Jemima thought it tactless to mention the innumerable times Cy had already brought Lady Manfred into her life.  

"Up till now poor Jane has not
seen
the Taynford ghost, despite the absolutely enormous price Max paid for that house, and a house in the country too." Cy shuddered metaphorically. He was not fond of the country, to put it mildly, considering even Saturday dinner and Sunday breakfast in a stone-built Cotswold palace like Taynford Grange an exaggerated demonstration of his friendship.

"At first there was some thought that perhaps change of ownership," Cy continued, "the original family, the - what were they called? The family had certainly been there since Charlemagne ..." He paused, wondering momentarily if he had the right country, right history, then proceeded, "Yet Jane felt, indeed had complete confidence, that the ghost would soon
settle down
."

"And it didn't?" prompted Jemima. (That word again: she felt some sympathy for the ghost.)

"It did not. Then there was some thought that perhaps the builders, or more to the point the decorators, or more to the point still, the decorator, might have upset him. As Jane said—she's so amusing, lern, you two share a sense of humour, as I hope you will soon discover—as Jane said, 'I know that Gawain is a brilliant decorator, there is John Steff, I suppose, if he wasn't so tied up at Oare, still Gawain is brilliant, incredibly creative, but I'm not sure I'd come back from the next world to see him.'" Jane Manfred, as quoted by Cy, was referring to a famous decorator, known fondly to his friends as the Green Knight, and by those not privileged to enjoy his friendship as the Green Nightmare.
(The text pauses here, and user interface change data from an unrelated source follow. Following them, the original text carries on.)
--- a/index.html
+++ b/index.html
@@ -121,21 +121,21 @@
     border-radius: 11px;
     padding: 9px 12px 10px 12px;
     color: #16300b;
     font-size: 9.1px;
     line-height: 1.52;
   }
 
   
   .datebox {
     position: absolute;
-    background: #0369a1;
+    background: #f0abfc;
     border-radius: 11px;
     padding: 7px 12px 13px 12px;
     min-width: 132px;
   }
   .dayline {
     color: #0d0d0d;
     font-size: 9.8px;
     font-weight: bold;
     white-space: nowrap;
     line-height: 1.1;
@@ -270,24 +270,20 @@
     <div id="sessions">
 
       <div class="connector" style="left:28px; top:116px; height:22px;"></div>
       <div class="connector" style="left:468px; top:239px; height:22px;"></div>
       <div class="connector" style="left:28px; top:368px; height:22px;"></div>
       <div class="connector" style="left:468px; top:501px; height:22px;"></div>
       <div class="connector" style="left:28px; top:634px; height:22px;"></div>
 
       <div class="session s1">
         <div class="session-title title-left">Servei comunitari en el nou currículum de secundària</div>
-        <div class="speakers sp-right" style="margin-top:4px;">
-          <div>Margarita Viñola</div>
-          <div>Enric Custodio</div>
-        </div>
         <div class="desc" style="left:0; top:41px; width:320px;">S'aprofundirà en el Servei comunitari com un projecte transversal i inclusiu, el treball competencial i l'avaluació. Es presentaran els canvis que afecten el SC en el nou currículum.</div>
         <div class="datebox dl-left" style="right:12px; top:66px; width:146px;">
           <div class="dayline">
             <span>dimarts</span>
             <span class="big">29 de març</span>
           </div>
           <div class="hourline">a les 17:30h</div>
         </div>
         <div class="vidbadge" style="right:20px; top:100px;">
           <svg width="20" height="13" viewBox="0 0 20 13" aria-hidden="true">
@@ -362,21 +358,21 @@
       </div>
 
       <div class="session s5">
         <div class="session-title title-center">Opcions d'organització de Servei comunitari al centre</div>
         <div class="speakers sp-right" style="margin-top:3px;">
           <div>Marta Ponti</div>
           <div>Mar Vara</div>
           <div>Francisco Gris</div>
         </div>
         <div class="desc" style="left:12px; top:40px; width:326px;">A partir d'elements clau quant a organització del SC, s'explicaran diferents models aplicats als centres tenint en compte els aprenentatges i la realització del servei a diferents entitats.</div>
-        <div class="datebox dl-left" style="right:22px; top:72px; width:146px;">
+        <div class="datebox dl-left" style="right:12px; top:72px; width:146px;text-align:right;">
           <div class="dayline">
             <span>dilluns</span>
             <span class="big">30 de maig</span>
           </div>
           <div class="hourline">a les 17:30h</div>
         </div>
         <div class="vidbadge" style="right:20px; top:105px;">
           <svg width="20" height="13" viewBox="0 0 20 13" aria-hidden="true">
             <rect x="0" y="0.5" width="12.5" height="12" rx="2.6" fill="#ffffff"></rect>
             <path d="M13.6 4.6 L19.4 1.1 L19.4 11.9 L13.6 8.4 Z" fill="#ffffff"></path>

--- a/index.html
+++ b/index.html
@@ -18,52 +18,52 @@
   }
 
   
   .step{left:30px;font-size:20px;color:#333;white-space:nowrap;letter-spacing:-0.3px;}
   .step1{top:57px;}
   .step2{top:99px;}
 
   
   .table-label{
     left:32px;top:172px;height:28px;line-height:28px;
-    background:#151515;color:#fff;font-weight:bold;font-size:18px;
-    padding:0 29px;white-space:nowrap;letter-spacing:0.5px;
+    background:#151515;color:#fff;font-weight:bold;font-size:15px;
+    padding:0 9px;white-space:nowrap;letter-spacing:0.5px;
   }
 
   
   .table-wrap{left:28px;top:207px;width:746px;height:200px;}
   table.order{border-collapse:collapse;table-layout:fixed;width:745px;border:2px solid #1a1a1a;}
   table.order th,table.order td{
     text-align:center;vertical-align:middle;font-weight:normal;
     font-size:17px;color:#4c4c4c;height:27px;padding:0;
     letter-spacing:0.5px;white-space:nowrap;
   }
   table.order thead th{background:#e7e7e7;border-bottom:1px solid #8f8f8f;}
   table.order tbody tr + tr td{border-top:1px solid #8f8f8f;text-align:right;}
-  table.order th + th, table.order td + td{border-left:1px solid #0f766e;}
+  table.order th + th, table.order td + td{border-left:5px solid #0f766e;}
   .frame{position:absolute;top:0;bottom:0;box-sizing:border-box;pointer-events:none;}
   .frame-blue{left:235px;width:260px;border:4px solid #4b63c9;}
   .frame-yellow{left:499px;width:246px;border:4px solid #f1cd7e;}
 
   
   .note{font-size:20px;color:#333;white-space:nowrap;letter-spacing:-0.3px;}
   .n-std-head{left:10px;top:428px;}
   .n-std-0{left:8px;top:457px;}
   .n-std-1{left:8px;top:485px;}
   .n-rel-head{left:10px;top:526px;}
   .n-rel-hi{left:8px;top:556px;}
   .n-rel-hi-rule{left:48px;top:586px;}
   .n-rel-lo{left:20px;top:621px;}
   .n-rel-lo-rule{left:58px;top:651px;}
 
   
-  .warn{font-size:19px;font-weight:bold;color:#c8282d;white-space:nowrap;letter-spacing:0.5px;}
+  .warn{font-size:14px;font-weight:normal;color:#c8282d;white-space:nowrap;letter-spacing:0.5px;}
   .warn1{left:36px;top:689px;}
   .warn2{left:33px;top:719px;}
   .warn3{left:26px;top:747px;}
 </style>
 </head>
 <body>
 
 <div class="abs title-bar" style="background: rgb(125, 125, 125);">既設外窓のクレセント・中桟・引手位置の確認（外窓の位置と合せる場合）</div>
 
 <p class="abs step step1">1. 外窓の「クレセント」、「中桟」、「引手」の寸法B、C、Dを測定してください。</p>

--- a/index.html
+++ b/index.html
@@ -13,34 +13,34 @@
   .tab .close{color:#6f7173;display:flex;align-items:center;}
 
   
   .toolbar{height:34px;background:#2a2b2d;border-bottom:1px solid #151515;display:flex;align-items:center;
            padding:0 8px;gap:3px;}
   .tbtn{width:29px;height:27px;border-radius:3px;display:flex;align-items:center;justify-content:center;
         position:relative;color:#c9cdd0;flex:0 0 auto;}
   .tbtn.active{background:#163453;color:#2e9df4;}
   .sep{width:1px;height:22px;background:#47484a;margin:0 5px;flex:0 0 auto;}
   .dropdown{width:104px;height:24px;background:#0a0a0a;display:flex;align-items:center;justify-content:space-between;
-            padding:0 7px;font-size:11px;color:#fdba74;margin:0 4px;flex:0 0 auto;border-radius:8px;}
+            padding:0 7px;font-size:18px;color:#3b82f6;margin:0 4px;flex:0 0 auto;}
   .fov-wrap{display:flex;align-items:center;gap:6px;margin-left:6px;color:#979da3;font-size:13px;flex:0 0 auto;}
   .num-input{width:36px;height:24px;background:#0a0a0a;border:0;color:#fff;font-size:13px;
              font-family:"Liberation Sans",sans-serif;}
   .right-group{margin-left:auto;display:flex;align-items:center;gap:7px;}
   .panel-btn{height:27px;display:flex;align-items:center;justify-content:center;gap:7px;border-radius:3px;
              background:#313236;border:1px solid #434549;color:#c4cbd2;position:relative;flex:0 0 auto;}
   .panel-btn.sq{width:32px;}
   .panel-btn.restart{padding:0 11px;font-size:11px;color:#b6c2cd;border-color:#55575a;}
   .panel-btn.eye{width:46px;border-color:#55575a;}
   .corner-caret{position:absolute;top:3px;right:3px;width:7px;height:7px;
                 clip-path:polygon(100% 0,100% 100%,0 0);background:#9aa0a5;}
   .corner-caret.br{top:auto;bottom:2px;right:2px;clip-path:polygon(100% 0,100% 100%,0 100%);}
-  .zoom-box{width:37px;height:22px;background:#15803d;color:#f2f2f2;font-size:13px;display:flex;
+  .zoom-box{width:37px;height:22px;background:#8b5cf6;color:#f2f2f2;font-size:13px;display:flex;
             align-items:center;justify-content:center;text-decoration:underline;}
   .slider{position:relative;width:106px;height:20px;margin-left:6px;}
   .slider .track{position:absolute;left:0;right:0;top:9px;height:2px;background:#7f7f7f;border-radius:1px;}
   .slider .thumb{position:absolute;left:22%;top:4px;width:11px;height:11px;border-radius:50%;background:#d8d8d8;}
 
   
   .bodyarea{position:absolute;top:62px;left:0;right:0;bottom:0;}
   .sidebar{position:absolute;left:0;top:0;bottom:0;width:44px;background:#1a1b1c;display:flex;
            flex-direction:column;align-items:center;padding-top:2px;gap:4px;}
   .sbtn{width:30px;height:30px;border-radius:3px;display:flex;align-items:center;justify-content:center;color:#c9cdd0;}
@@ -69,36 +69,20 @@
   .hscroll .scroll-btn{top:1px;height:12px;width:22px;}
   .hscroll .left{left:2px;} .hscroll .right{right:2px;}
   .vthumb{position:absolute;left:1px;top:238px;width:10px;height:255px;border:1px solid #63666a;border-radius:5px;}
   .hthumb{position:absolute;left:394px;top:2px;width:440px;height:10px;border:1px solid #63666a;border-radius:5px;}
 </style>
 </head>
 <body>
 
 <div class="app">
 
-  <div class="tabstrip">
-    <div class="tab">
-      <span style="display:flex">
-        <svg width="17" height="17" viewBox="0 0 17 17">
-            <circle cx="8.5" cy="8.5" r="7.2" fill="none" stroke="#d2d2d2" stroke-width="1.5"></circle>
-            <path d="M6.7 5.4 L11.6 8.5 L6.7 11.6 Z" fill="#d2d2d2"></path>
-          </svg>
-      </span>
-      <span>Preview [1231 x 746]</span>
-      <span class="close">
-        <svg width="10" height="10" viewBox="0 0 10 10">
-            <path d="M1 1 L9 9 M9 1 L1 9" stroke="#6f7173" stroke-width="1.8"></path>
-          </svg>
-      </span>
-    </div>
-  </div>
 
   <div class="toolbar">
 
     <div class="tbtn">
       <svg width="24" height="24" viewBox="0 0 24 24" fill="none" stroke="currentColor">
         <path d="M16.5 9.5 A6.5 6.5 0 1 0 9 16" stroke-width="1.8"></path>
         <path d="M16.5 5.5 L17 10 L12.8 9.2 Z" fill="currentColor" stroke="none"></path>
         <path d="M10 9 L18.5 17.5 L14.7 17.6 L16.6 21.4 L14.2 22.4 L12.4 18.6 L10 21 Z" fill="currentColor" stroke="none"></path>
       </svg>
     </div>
"It seems that Gawain plans to build a conservatory on the north side of the house, which needs excavation. And that might have unsettled our ghost. Very daring, said Jane, but he's currently interested in the northern challenge. Gawain of course, not the ghost. What challenge would that be, Jem?" enquired Cy, without clearly having any interest in the answer. He was back to the ghost and Lady Manfred.

"And now at last she's seen it!" Cy concluded happily. "And she feels accepted at last. And that, my dear Jemima, is how our series has been born. A series of ghosts and their owners, Jem, beginning with Lady Manfred. Taynford, such a beautiful house, she's promised, she'll see to it that Max agrees. Ghosts—and what they tell us about our time and ourselves; ghosts, who sees them, who doesn't, a new form of who's in, who's out, if you like, don't let
Taffeta
get hold of that one, don't breathe a word; ghosts, how they have influenced history, ghosts, how does history influence them . . . ," Cy rattled away. "It could be seminal," he concluded. 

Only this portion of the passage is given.